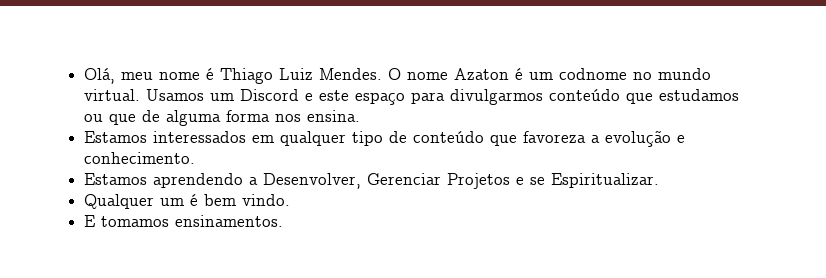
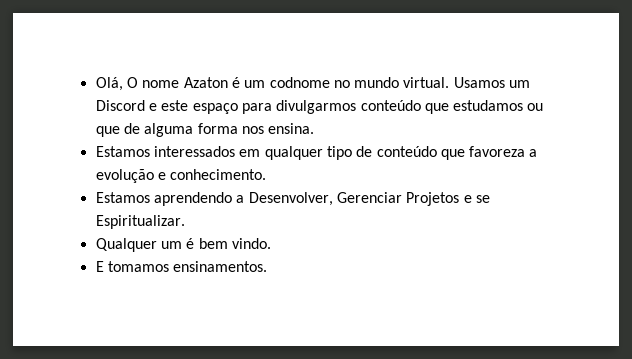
[121,68,383,84] meu nome é Thiago Luiz Mendes. -> (123, 84) none

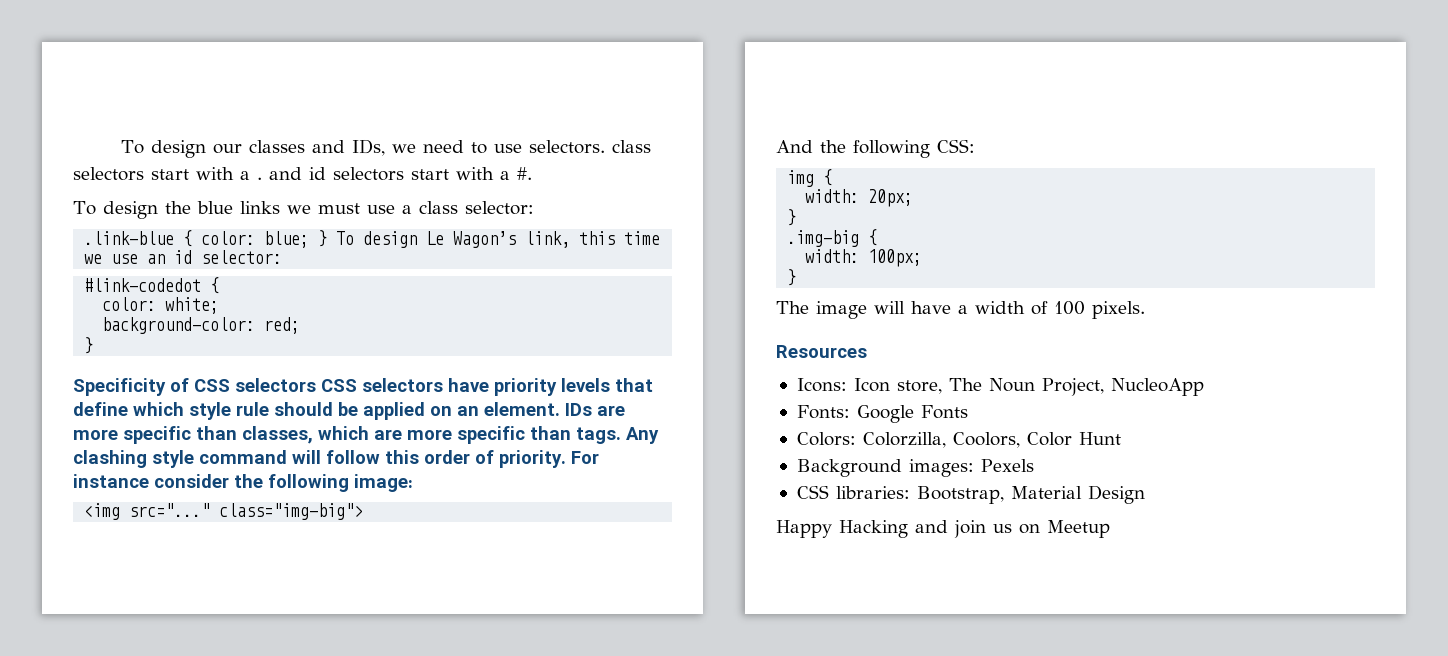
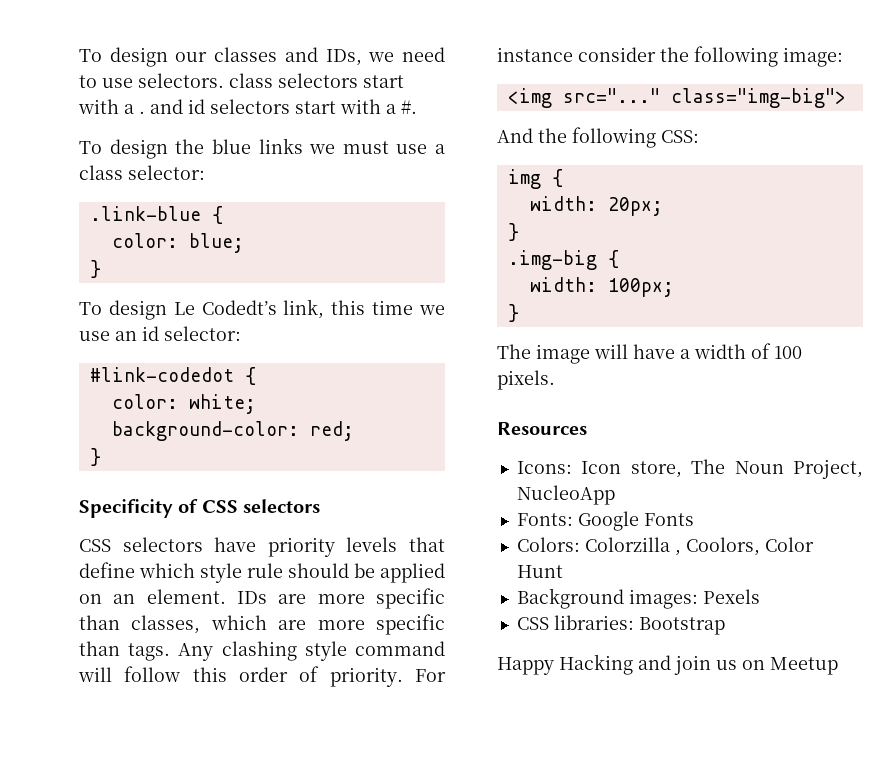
(193, 238) none -> (223, 215) //
[318,230,328,247] } -> [89,260,101,278] // } //
[453,231,517,248] Wagon’s -> [201,300,277,315] Codedt’s
(316, 385) none -> (321, 506) //
[862,432,946,448] Colorzilla, -> [584,537,681,556] Colorzilla ,
[916,485,1145,504] Bootstrap, Material Design -> [638,617,725,635] Bootstrap

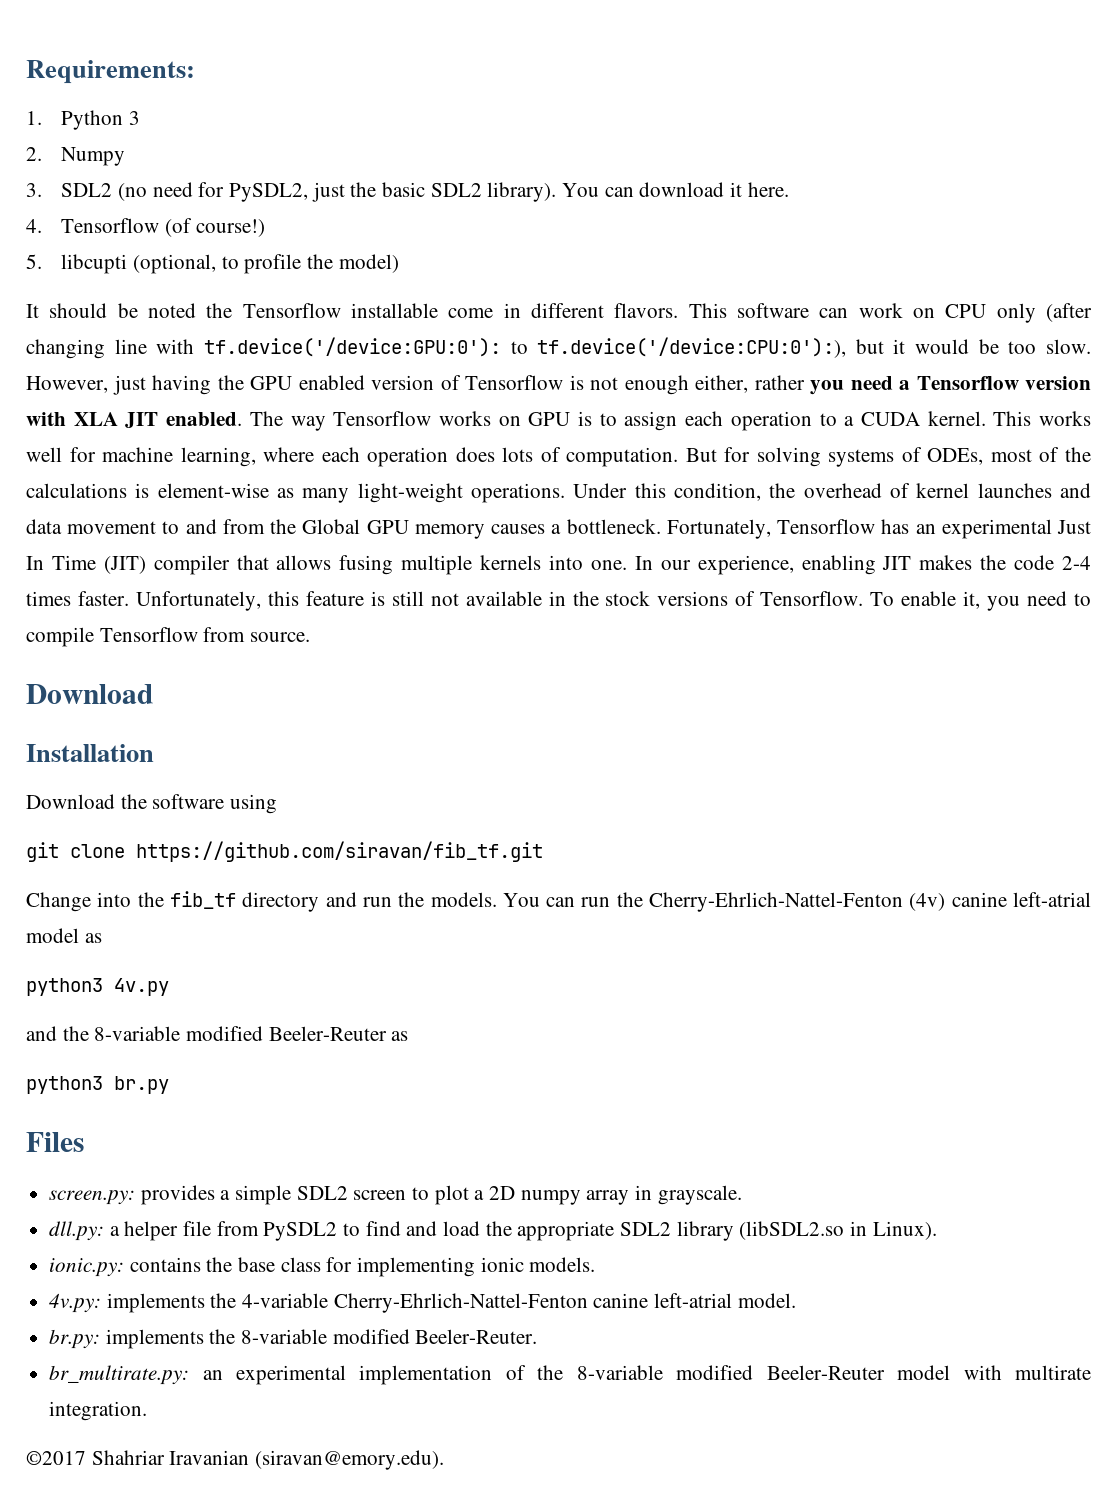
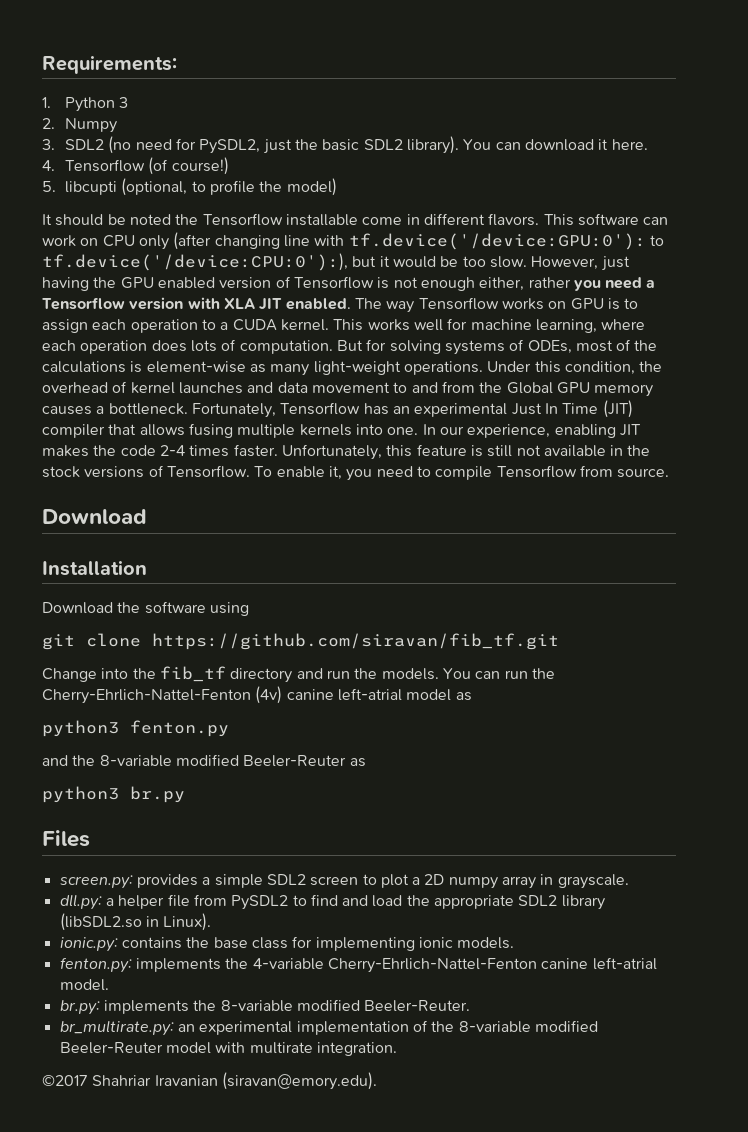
[114,978,169,996] 4v.py -> [130,720,229,737] fenton.py
[49,1293,102,1313] 4v.py: -> [59,957,132,973] fenton.py:

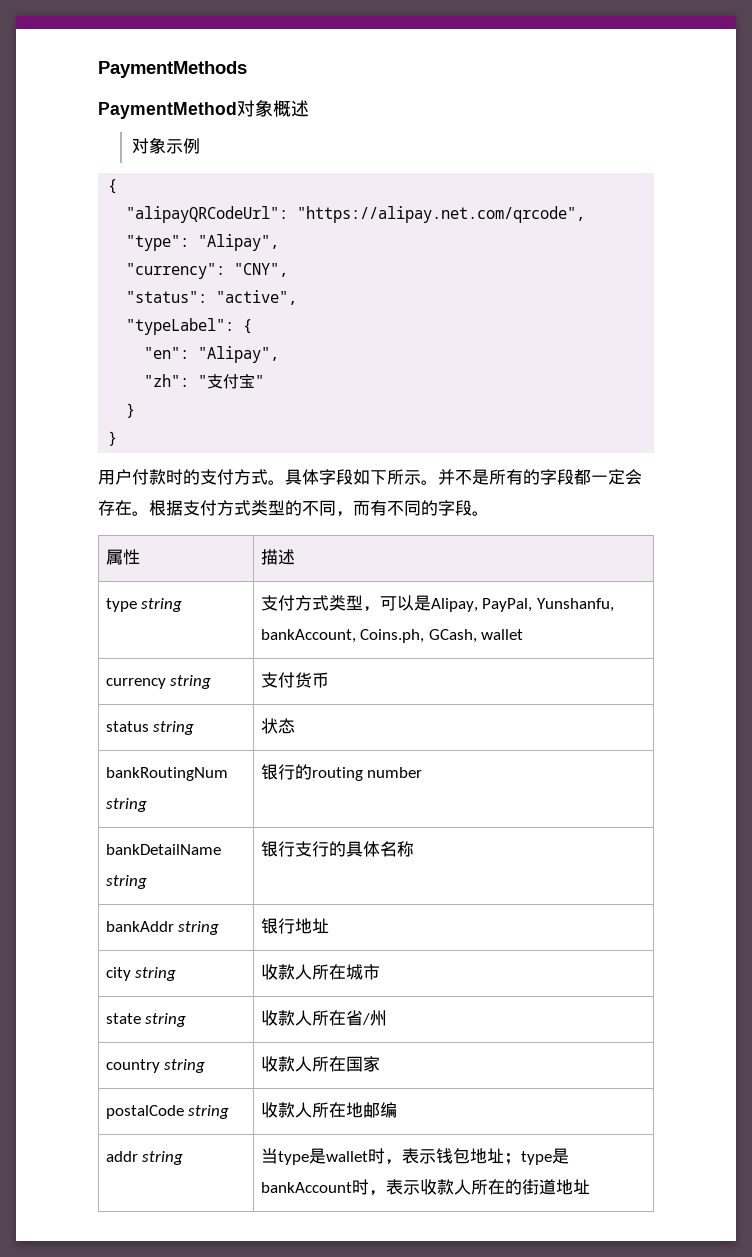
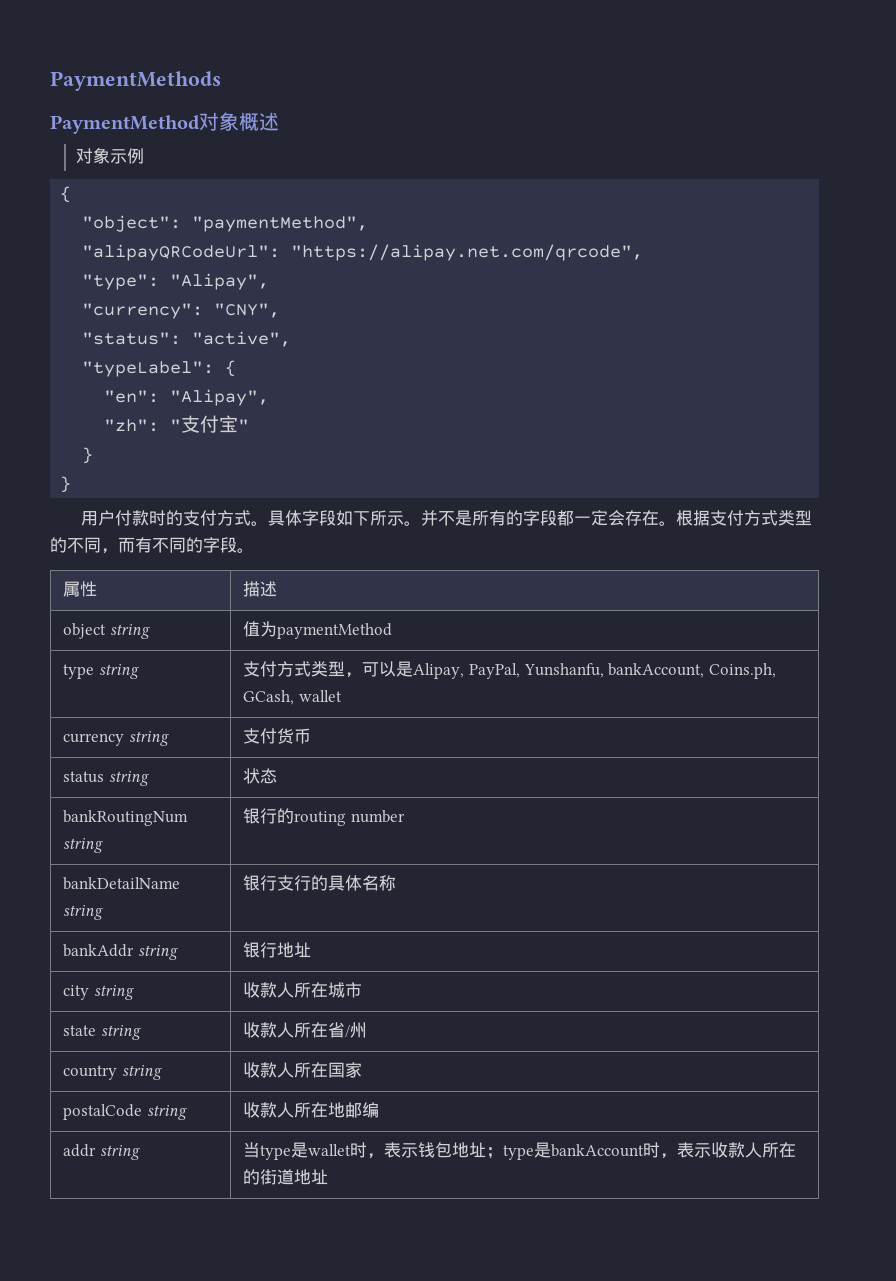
(118, 186) none -> [82,215,369,232] // "object": "paymentMethod",
(295, 557) none -> [63,623,150,639] [243,621,393,639] // object string | 值为paymentMethod

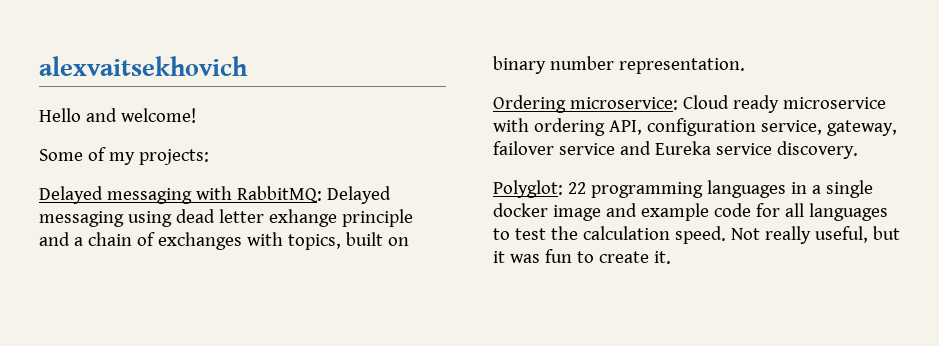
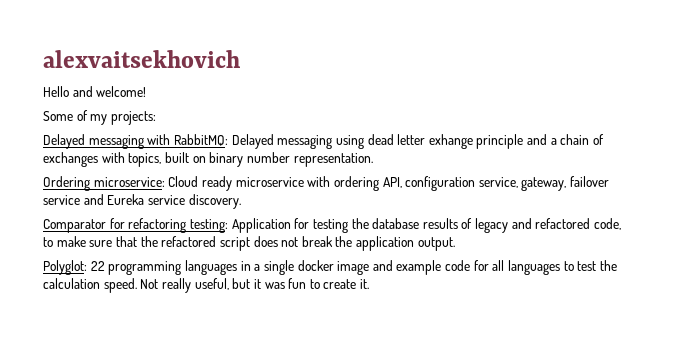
(858, 150) none -> [43,218,622,233] [43,236,455,251] // Comparator for refactoring testing: Application for testing the database results of legacy and refactored code, to make sure that the refactored script does not break the application output.

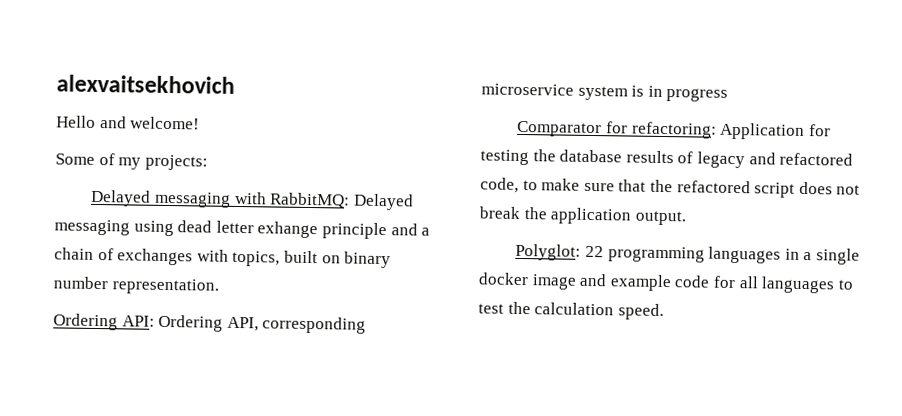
[93,176,610,191] [43,194,241,209] microservice: Cloud ready microservice with ordering API, configuration service, gateway, failover service and Eureka service discovery. -> [121,314,367,334] [481,83,729,102] API: Ordering API, corresponding microservice system is in progress
[128,218,228,233] refactoring testing: -> [631,121,717,139] refactoring:
[140,278,370,293] Not really useful, but it was fun to create it. -> (664, 312) none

::::::

Only one stretch of the entries above is needed: the lines from the one containing "[49,1293,102,1313] 4v.py: ->" through the one containing "[93,176,610,191] [43,194,241,209] microservice: Cloud". Copy it exactly, without the pictures.

[49,1293,102,1313] 4v.py: -> [59,957,132,973] fenton.py:

(118, 186) none -> [82,215,369,232] // "object": "paymentMethod",
(295, 557) none -> [63,623,150,639] [243,621,393,639] // object string | 值为paymentMethod

(858, 150) none -> [43,218,622,233] [43,236,455,251] // Comparator for refactoring testing: Application for testing the database results of legacy and refactored code, to make sure that the refactored script does not break the application output.

[93,176,610,191] [43,194,241,209] microservice: Cloud ready microservice with ordering API, configuration service, gateway, failover service and Eureka service discovery. -> [121,314,367,334] [481,83,729,102] API: Ordering API, corresponding microservice system is in progress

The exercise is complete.